Maybe updating the stdlib to be correct in the face of such changes is 
hard, but it doesn't seem intractible.  Taken together, it looks like 
there are only about 100 calls in the stdlib to both getcwd and abspath 
together, and I suspect many of them are for purely aesthetic purposes 
and could just be eliminated, and many of them are redefinitions of the 
functions and don't need any changes.

All the other path manipulation functions would continue to work as-is, 
although some of them might skip undecodable files.
>And so, of course, that doesn't really fix things (such as getcwd 
>failing if your cwd is a path that is undecodeable in the current 
>locale, or well, currently, python refusing to even start).

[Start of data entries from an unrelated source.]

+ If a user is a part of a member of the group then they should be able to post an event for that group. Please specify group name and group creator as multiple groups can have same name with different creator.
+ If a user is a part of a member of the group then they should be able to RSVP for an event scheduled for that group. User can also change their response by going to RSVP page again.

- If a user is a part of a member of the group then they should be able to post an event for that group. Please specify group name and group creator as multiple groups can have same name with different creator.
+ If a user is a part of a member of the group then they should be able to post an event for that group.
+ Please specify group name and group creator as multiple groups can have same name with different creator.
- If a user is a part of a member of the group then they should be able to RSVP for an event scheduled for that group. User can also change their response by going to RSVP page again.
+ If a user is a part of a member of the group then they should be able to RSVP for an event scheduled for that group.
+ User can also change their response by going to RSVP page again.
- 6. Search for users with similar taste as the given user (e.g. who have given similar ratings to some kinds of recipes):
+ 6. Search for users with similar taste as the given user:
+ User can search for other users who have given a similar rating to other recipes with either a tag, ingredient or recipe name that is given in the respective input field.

The proposal as I understand it so far doesn't address this 
specifically, so I'll try to.  os.getcwd, os.path.abspath, and 
os.path.realpath (when called with unicode) will probably need to do 
something gross if they're called on a non-decodable directory.  One 
thing that comes to mind is to create a temporary symbolic link and 
return u'/tmp/python-$YOURUID-undecodable/$GUID/something'.  I hope 
someone else has a better idea, especially since that sort of defeats 
the purpose of realpath.

On the other hand, even this strawman answer is correct for pretty much 
any sane purpose, and if you _really_ care, you need to learn that you 
have to use and ask for bytes, on POSIX, to deal with such corner cases.
>If you're proposing (2),  (...)

Luckily I'm not.
>>The proposal of using U+0000 seems like it would have been almost  the 
>>same from such a wrapper's perspective, except (A) people using  the 
>>filesystem APIs without the benefit of such a wrapper would have  been 
>>even more screwed
>
>I'm not sure what your "more screwed" is comparing against: current 
>py3k behavior? (aka: decoding to Unicode in locale's specified 
>encoding)? I don't see how you can really be more screwed than that: 
>not only can't you send your filename to display in a Gtk+ button, you 
>can't access it at all, even staying within python.

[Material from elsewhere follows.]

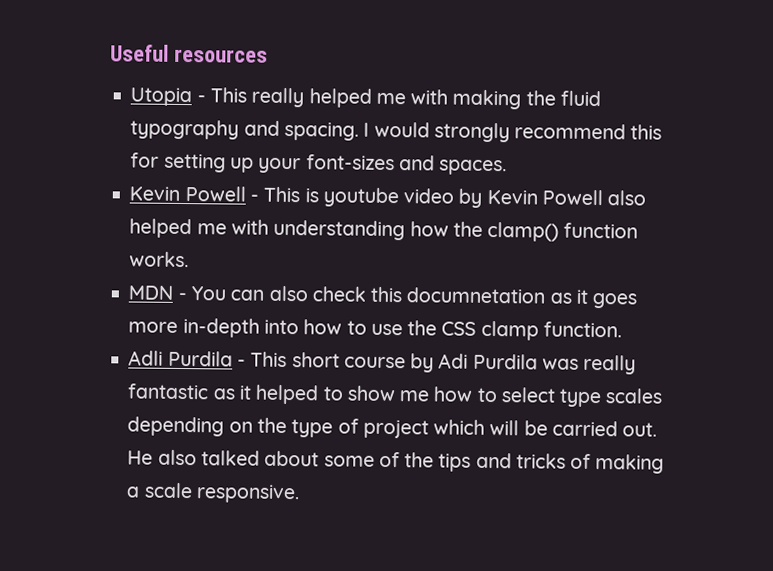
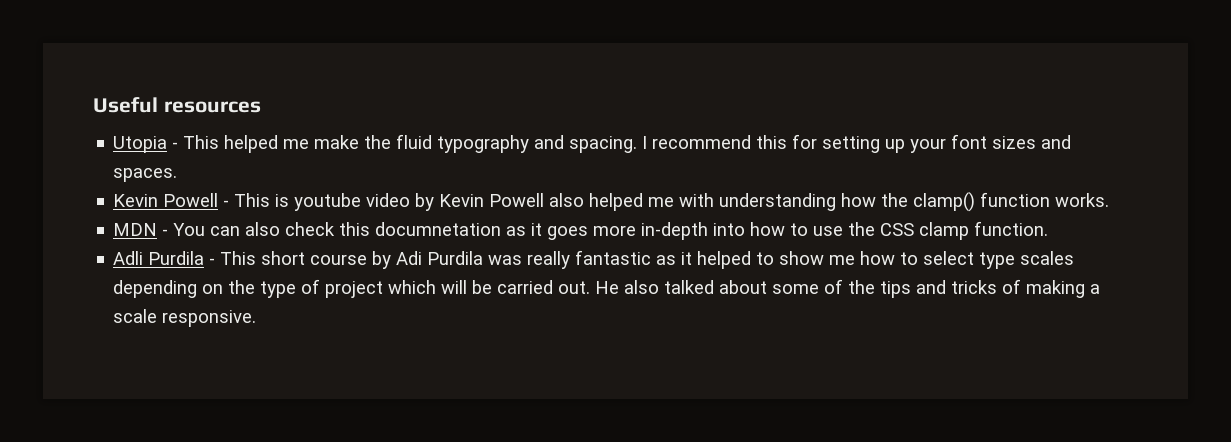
- Utopia - This really helped me with making the fluid typography and spacing.
+ Utopia - This helped me make the fluid typography and spacing.
- I would strongly recommend this for setting up your font-sizes and spaces.
+ I recommend this for setting up your font sizes and spaces.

You're screwed if you're trying to access files in a portable way 
without worrying at all about encodings.  There are files you won't be 
able to access, there are conditions you won't be able to deal with. 
Sorry, but POSIX sucks and that's life.

You're _more_ screwed if you're trying to access those files in a 
portable way without worrying about encodings, and the API you're using 
is giving you back invalid, magic path names, with NULLs rather than 
being slightly lossy and dropping filenames you (obviously, by virtue of 
the way you requested those filenames) won't be able to deal with.

So I was talking here about the default behavior in the case of a naive 
program that wants to pretend all paths are unicode.
>>and (B) there are a few nasty corner-cases when dealing with 
>>surrogate (i.e. invalid, in UTF-8) code points which I'm not quite 
>>sure what it would have done with.
>
>The lone-surrogate-pair proposal was a totally different proposal than 
>the U+0000 one.

I wasn't referring to the lone-surrogate-pair encoding trick, I was 
referring to the fact that some people are going to want to treat 
surrogate pairs as encoding errors (i.e. include the NULL byte) and some 
will want to treat them as valid.  If you want them to be valid you have 
to normalize away the surrogates in order to talk to other software, but 
you can't do that because then you'll get different bytes when you re- 
encode them.

There's probably a way around that but it would be subtle and 
controversial no matter how you did it.